The Department of Defense says 144 women have died in the wars in Iraq and Afghanistan, and more than 800 have been injured. But Natelson said that the lack of formal recognition for women's combat roles means that it is harder for them to advance, and harder for them to get veteran disability benefits when battle stress takes its inevitable toll.

"It's not really a change in fact, it's a change in law," Natelson said.

While some have raised concerns about women's ability -- or liability -- in battle, Natelson pointed to numerous studies over the years that found there are certain instances in which women are actually better suited. A number of other nations, including U.S. allies fighting in Afghanistan, already allow female soldiers on the front lines.

"There's also the larger civil rights issue, because if women can serve as capably as men, there's not justification for the military to exclude them," Natelson said.

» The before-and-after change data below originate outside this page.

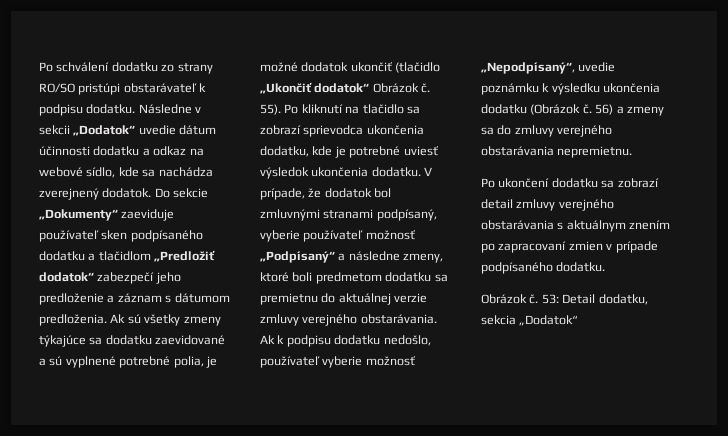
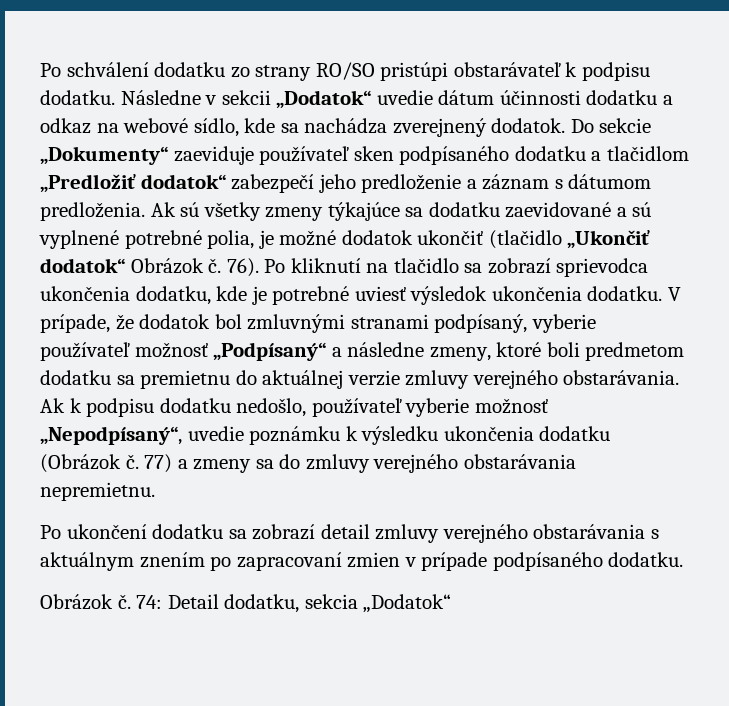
- 55).
+ 76).
- 56) a zmeny sa do zmluvy verejného obstarávania nepremietnu.
+ 77) a zmeny sa do zmluvy verejného obstarávania nepremietnu.
- 53: Detail dodatku, sekcia „Dodatok“
+ 74: Detail dodatku, sekcia „Dodatok“

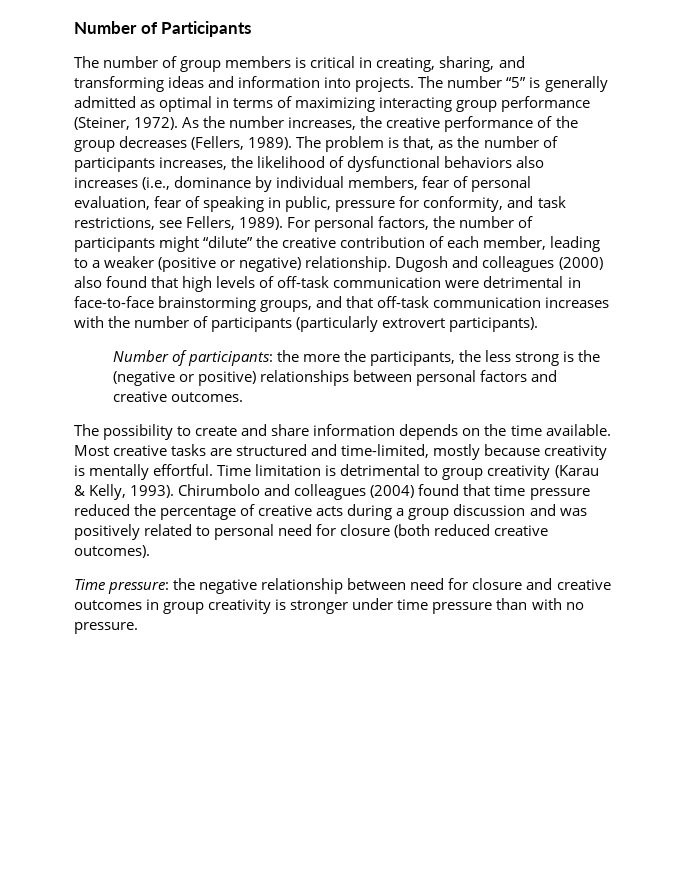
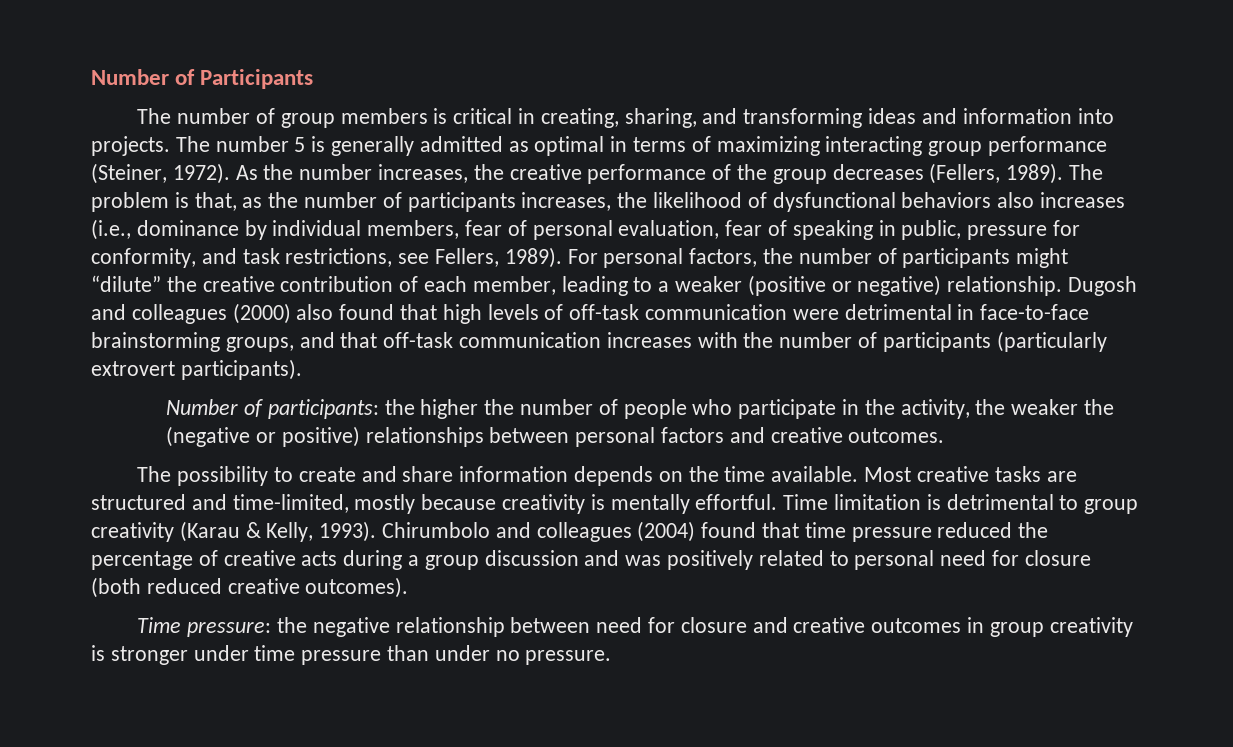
- The number “5” is generally admitted as optimal in terms of maximizing interacting group performance (Steiner, 1972).
+ The number 5 is generally admitted as optimal in terms of maximizing interacting group performance (Steiner, 1972).
- Number of participants: the more the participants, the less strong is the (negative or positive) relationships between personal factors and creative outcomes.
+ Number of participants: the higher the number of people who participate in the activity, the weaker the (negative or positive) relationships between personal factors and creative outcomes.
- Time pressure: the negative relationship between need for closure and creative outcomes in group creativity is stronger under time pressure than with no pressure.
+ Time pressure: the negative relationship between need for closure and creative outcomes in group creativity is stronger under time pressure than under no pressure.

Gillibrand has begun to circulate her bill among other members of the Armed Services Committee, and is hoping it will be incorporated into the larger defense authorization that the committee will start working on next Wednesday. But failing that, she intends to offer it as an amendment or stand-alone legislation.

"We know that women can do anything they put their minds to, and they are already fighting and dying for our country shoulder-to-shoulder with their brothers in uniform," Gillibrand said. "When all of our best and brightest serve in combat our country is stronger for it.”